Segment Start: DATA SUPPLIED

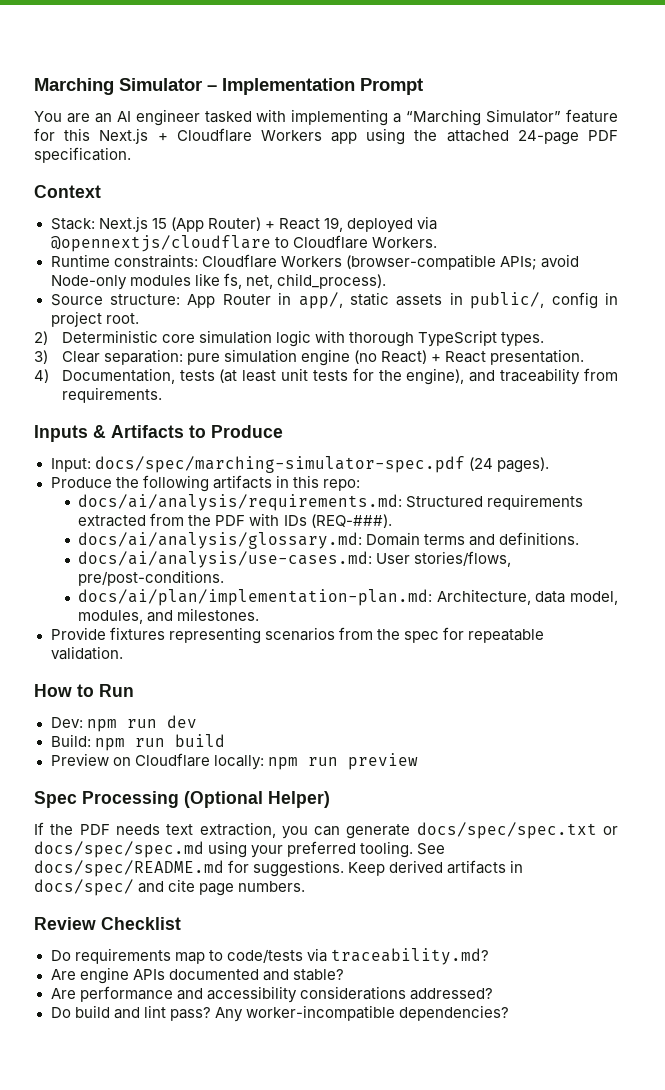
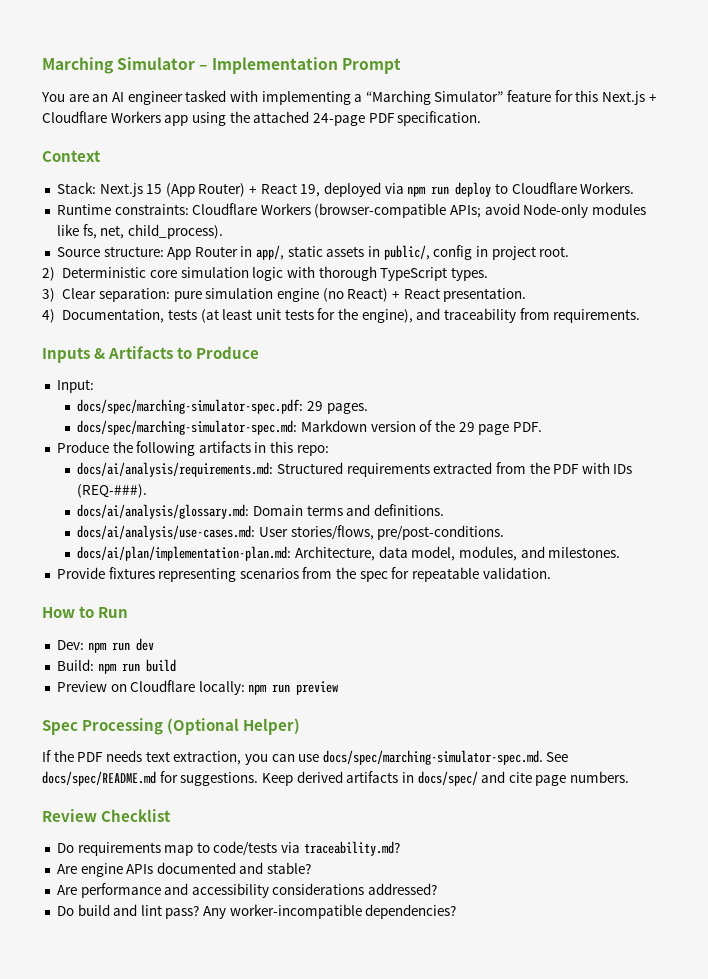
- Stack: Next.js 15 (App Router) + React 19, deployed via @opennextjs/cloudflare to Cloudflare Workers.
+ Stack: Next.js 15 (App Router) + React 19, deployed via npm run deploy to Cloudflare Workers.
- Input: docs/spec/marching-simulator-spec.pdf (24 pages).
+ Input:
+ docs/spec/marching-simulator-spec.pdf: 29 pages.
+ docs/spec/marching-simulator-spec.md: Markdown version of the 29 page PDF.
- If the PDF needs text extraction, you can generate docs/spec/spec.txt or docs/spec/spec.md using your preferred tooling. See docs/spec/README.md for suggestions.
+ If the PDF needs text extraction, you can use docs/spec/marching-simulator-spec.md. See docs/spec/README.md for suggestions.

Segment End: DATA SUPPLIED
Segment Start: DATA SUPPLIED

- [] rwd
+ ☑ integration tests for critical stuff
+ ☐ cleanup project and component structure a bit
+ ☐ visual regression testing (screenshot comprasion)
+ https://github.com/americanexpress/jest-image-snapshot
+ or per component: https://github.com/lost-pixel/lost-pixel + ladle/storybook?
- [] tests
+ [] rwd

Segment End: DATA SUPPLIED

Could you restate, word for word, the lines above from the one with "- Stack: Next.js" to the one with "29 page PDF.", both included?

▸ PROBLEM SOLUTION
- Stack: Next.js 15 (App Router) + React 19, deployed via @opennextjs/cloudflare to Cloudflare Workers.
+ Stack: Next.js 15 (App Router) + React 19, deployed via npm run deploy to Cloudflare Workers.
- Input: docs/spec/marching-simulator-spec.pdf (24 pages).
+ Input:
+ docs/spec/marching-simulator-spec.pdf: 29 pages.
+ docs/spec/marching-simulator-spec.md: Markdown version of the 29 page PDF.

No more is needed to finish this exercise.